The choice facing EU leaders is not between waiting until the UK passes a WA, or letting Britain crash out and be done with the matter. As the EU has defined the Backstop as non-negotiable either as part of a pre or post-Brexit relationship the choice is between investing a small amount of attention into Brexit while the UK remains in limbo until Britain decides on an option(deal, no deal, revoke) or having to put aside all else and devote the Union's full attention to British matters until the UK accepts the backstop and WA following a No Deal departure. Given that could take months of general elections, referendums and who knows what other chaos, the trade-off is obvious. The easiest option for the EU is to keep the UK in until the UK accepts a viable model of the future relationship.

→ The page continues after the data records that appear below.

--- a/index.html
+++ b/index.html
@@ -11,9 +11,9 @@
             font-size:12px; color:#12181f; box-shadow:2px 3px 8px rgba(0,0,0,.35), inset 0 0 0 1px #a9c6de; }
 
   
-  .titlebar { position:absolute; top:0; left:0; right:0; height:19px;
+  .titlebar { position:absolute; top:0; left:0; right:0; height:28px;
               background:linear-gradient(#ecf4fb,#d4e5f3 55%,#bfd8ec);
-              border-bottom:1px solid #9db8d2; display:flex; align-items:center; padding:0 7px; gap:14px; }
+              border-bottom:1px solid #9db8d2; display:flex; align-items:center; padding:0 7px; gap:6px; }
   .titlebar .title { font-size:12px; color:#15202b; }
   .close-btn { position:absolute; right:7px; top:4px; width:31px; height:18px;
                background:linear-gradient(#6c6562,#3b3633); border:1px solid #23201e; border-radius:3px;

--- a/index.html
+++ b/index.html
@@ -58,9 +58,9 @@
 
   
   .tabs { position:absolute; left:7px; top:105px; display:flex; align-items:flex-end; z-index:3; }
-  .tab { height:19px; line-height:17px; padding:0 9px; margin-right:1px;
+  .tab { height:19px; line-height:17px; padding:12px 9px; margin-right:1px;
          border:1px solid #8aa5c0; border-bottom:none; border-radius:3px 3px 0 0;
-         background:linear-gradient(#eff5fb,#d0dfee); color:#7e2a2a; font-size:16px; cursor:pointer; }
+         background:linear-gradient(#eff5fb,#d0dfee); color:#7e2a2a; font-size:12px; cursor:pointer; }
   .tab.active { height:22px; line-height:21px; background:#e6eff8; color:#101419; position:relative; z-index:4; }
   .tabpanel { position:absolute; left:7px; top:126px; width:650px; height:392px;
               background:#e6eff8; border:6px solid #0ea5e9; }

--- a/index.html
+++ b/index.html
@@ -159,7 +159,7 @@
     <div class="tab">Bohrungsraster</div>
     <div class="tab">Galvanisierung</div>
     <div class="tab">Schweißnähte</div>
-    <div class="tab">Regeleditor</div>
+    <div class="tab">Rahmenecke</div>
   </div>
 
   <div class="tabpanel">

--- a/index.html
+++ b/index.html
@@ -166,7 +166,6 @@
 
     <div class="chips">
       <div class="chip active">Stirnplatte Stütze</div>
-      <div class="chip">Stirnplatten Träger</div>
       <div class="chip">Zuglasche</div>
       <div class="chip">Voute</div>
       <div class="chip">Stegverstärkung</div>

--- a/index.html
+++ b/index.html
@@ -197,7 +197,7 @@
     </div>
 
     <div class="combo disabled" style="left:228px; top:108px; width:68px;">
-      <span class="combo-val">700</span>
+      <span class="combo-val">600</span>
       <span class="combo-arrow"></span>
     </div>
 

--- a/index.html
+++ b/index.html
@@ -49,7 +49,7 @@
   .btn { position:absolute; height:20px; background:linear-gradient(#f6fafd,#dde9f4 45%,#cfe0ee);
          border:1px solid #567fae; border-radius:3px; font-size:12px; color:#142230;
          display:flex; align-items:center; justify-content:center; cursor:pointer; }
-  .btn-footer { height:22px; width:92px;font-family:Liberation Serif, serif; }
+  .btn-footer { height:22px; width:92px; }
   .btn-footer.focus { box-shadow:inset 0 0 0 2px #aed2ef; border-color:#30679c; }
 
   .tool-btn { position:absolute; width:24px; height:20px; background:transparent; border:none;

That does not of course mean European leaders lack preferences. Having to renew extensions every three months as conceived in the new legislation will be a massive imposition on Brussels, and may well further destabilise British politics. The October 31 and March 31 deadlines have been disasters. The answer then is to go for a longer deadline.

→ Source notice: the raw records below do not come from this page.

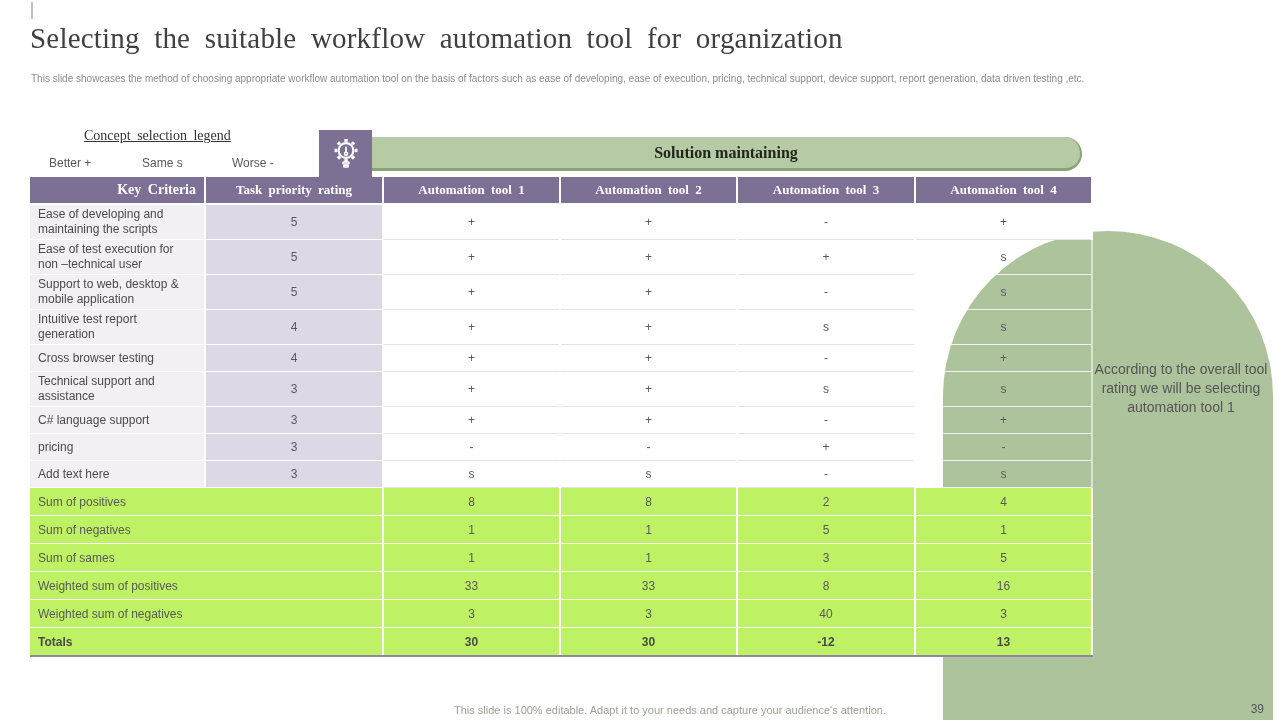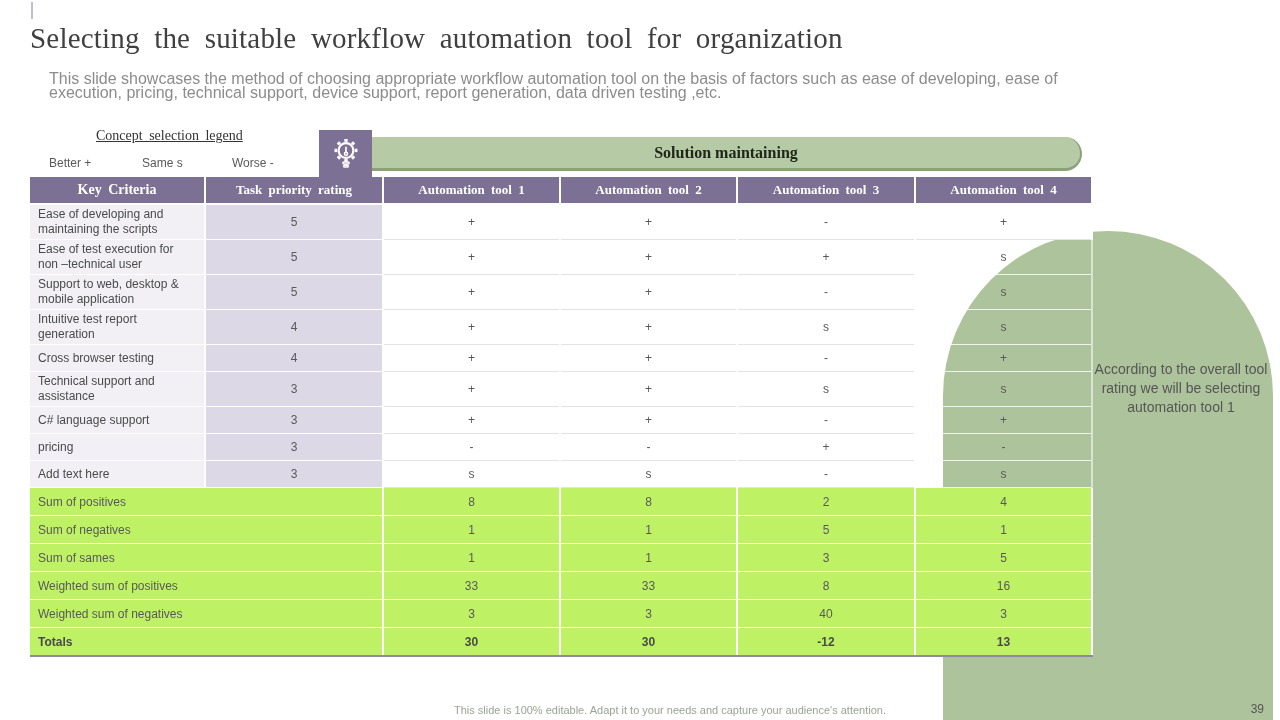--- a/index.html
+++ b/index.html
@@ -20,7 +20,7 @@
   }
   .subtitle{
     position:absolute;left:31px;top:72px;width:1085px;
-    font-size:16px;line-height:14px;color:#8c8c8c;margin-left:18px;
+    font-size:10px;line-height:14px;color:#8c8c8c;
   }
 
   

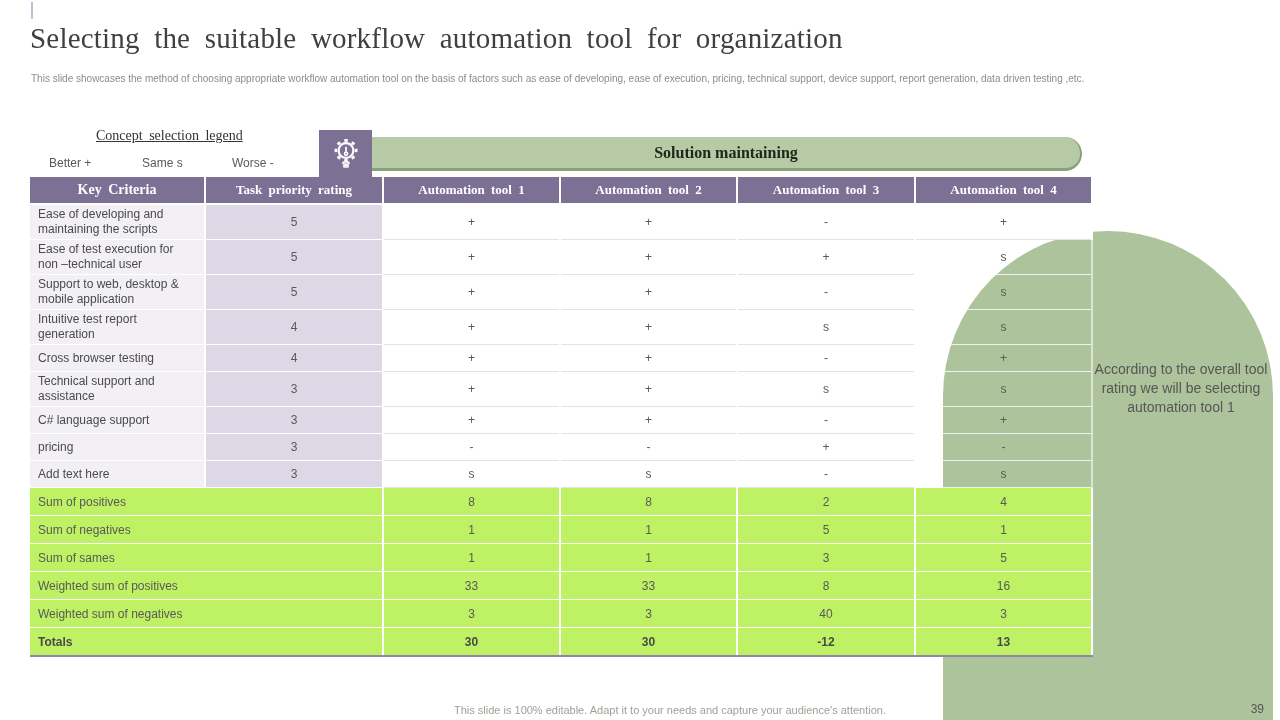--- a/index.html
+++ b/index.html
@@ -25,7 +25,7 @@
 
   
   .legend-title{
-    position:absolute;left:96px;top:128px;
+    position:absolute;left:84px;top:128px;
     font-family:"Liberation Serif",serif;font-size:14px;color:#333333;
     text-decoration:underline;word-spacing:3px;
   }

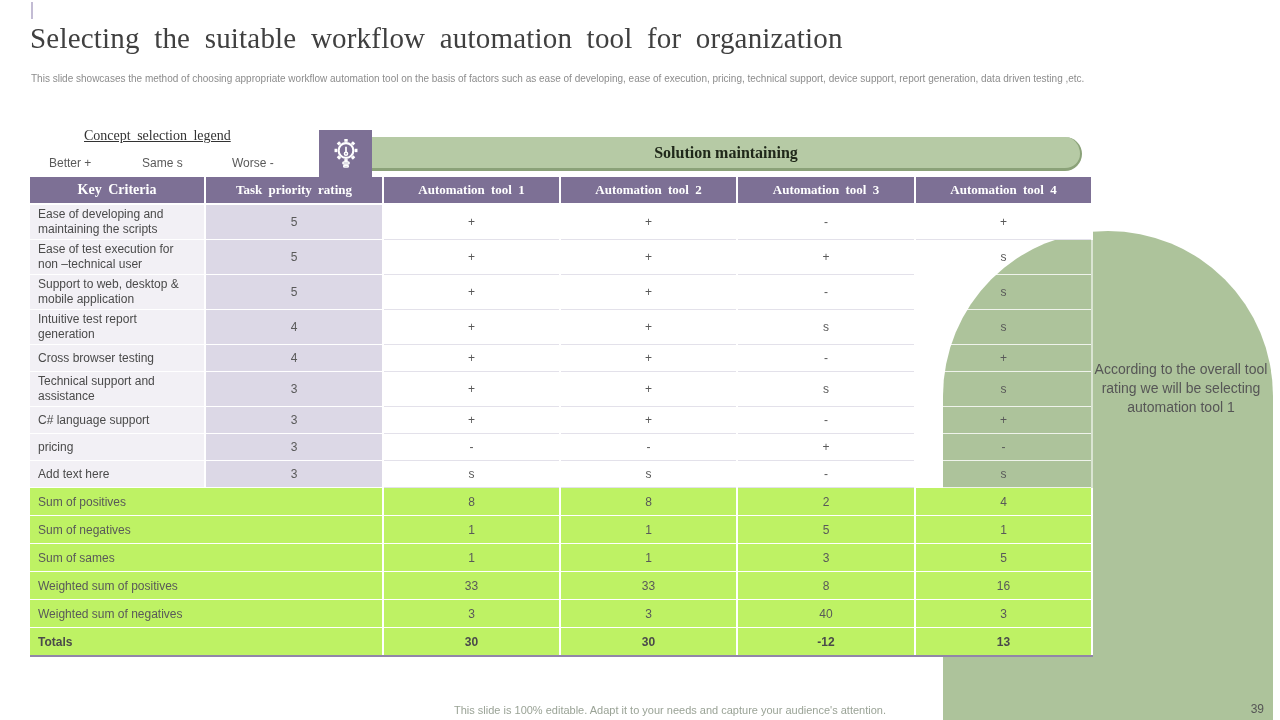--- a/index.html
+++ b/index.html
@@ -72,7 +72,7 @@
     border-right:2px solid #ffffff;border-bottom:2px solid #ffffff;
     text-align:center;word-spacing:3px;
   }
-  .matrix th.crit-h{text-align:center;font-size:14px;}
+  .matrix th.crit-h{text-align:right;font-size:14px;}
   .matrix td{
     font-size:12px;color:#595959;height:22px;padding:2px 8px;
     border-right:2px solid #ffffff;text-align:center;vertical-align:middle;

But wait, why would the UK ever accept this? After all, the indicative vote process was a fiasco, Labour is still committed to a Brexit deal, there are no votes for a second referendum much less revoke. Well European Union Withdrawal Bill (6) has an additional clause. While requiring the PM to request and accept a 3-month extension, in the event the EU rejects it and offers a different one the Commons must vote on it. This means the EU can directly submit a proposed extension to a Commons vote without the need for it to be introduced by the government or any MP or party. Furthermore, that vote on October 21 will be a direct up or down choice between accepting whatever extension is on offer or crashing out without a deal in 10 days. As it is highly unlikely that a government without a parliament will be at all prepared to crash out then, it is probable that MPs not only will hold their noses and accept it, but will be more likely to do so as they can claim it was imposed by the EU. It provides a degree of deniability that any indigenous proposal does not.  It would be easier to accept than either a second referendum or revoke, as it could be blamed on the EU and the Johnson government which created the circumstances where the choice was between an indefinite extension and crashing out. In the longer term, it would deescalate the issue. By removing the time limit, the political split in the UK would not be on Brexit outcomes, but rather between voters for whom Brexit was the most important issue and everyone else who was fine to leave it to some future date. That would be a step on the road to restoring normal politics.

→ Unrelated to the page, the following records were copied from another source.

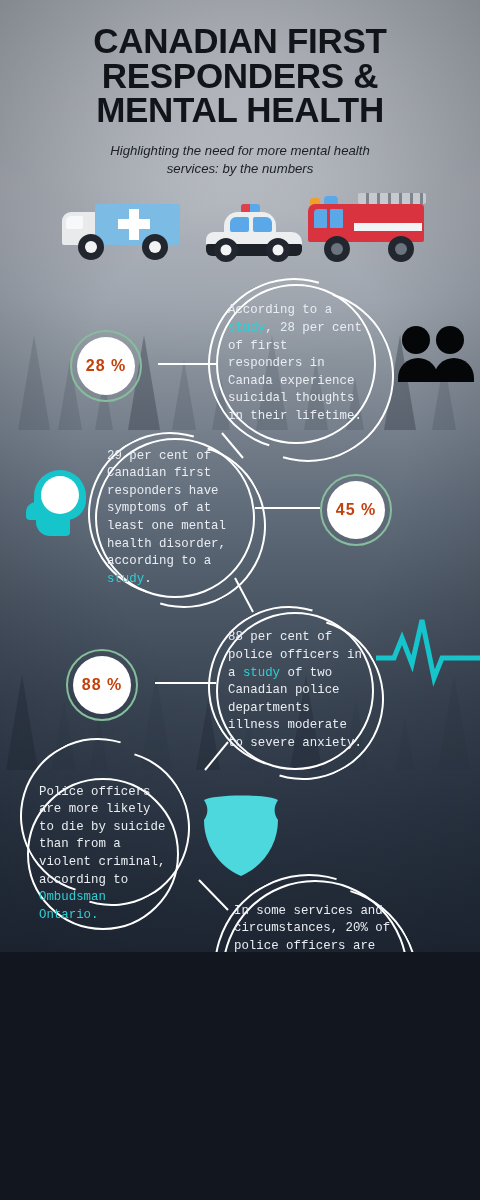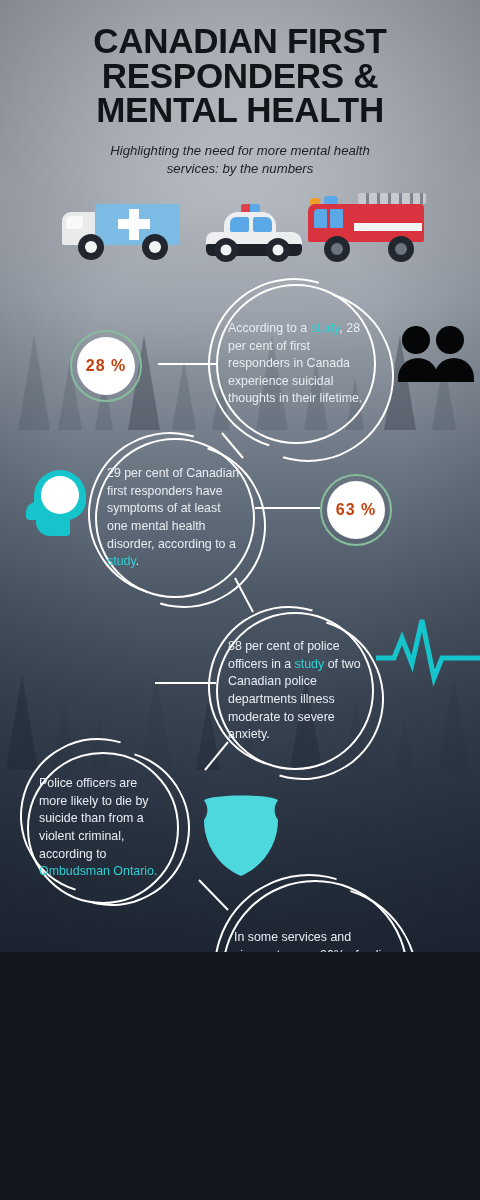--- a/index.html
+++ b/index.html
@@ -209,6 +209,7 @@
     color: #e9edf2;
     text-align: left;
     padding: 0 10px;
+    font-family: Liberation Mono, monospace;
   }
   .node .txt .hl { color: #2fcfd4; }
 

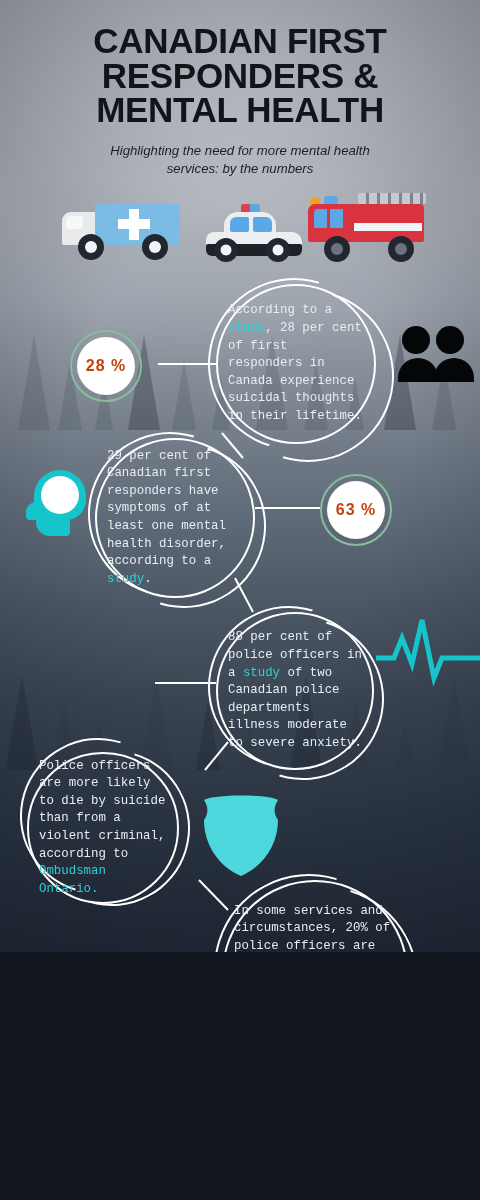--- a/index.html
+++ b/index.html
@@ -423,7 +423,7 @@
   </div>
 
   <div class="badge" style="left:320px; top:474px; width:68px; height:68px;">
-    <div class="inner">63 %</div>
+    <div class="inner">45 %</div>
   </div>
   <div class="arc tl" style="left:88px; top:432px; width:164px; height:164px;"></div>
   <div class="arc br" style="left:102px; top:444px; width:164px; height:164px;"></div>

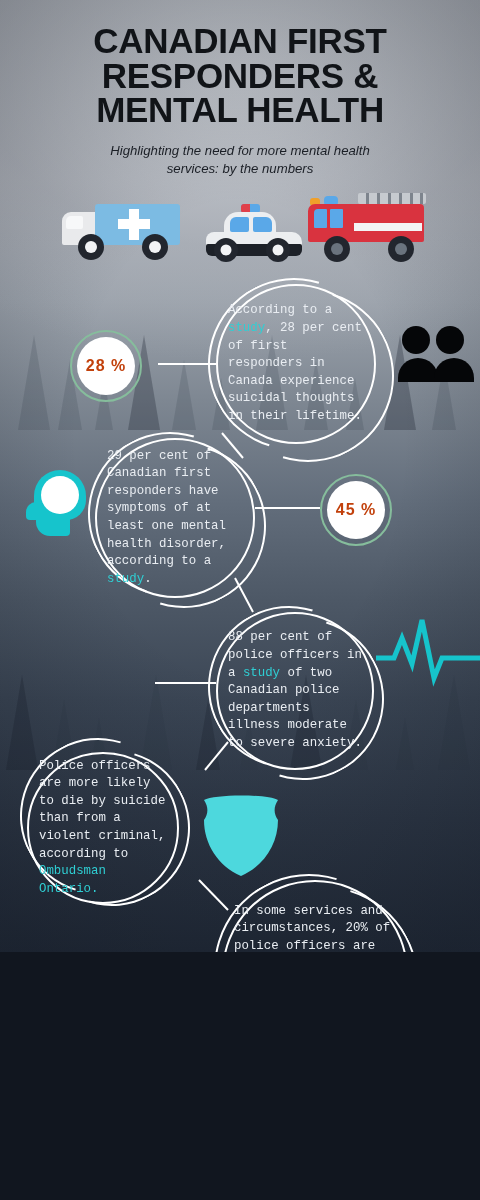--- a/index.html
+++ b/index.html
@@ -439,6 +439,9 @@
     <div class="brain"></div>
   </div>
 
+  <div class="badge" style="left:66px; top:649px; width:68px; height:68px;">
+    <div class="inner">88 %</div>
+  </div>
   <div class="arc tl" style="left:208px; top:606px; width:162px; height:162px;"></div>
   <div class="arc br" style="left:222px; top:618px; width:162px; height:162px;"></div>
   <div class="node" style="left:216px; top:612px; width:158px; height:158px;">

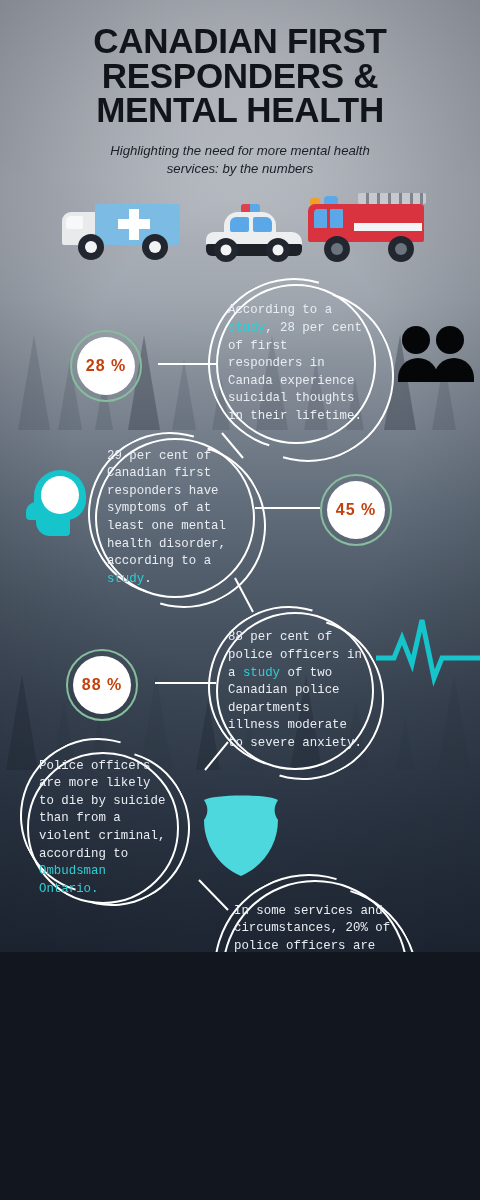--- a/index.html
+++ b/index.html
@@ -455,7 +455,7 @@
 
   <div class="arc tl" style="left:20px; top:738px; width:156px; height:156px;"></div>
   <div class="arc br" style="left:34px; top:750px; width:156px; height:156px;"></div>
-  <div class="node" style="left:27px; top:752px; width:152px; height:152px;">
+  <div class="node" style="left:27px; top:778px; width:152px; height:152px;">
     <div class="txt">
       <span>Police officers are more likely to die by suicide than from a violent criminal, according to </span><span class="hl">Ombudsman Ontario.</span>
     </div>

The result would be to put the entire matter back in the UK's court. It would also reverse the nature of the constitutional crisis. At the moment, a failure to agree on a deal by the deadline results in "No Deal" and the fact that a substantial portion of the electorate prefers that outcome creates an incentive to block any other deal. If instead the default outcome was to Remain in the EU until a deal could be agreed it would place pressure on Leavers to compromise. In turn, by shifting the default Remainers would be able to keep the UK in the EU simply by maintaining a plurality over any specific option for leaving.

Politics is about the art of the possible. As a practitioner of game theory like Dominic Cummings must understand, you reach the possible by eliminating the impossible. If the nature of politics and the conflicting interests of the actors make both a deal and no deal impossible, while leaving a second referendum or revoke undesirable, that leaves defanging the issue. Removing the time limit, hence the need to reach a deal or make a decision by a certain date reduces the costs of the status quo to all parties. Is the status quo ideal? No. But the only thing majorities seem able to agree on is that it is preferable to any alternative outcome. Removing the time limit would accomplish that end.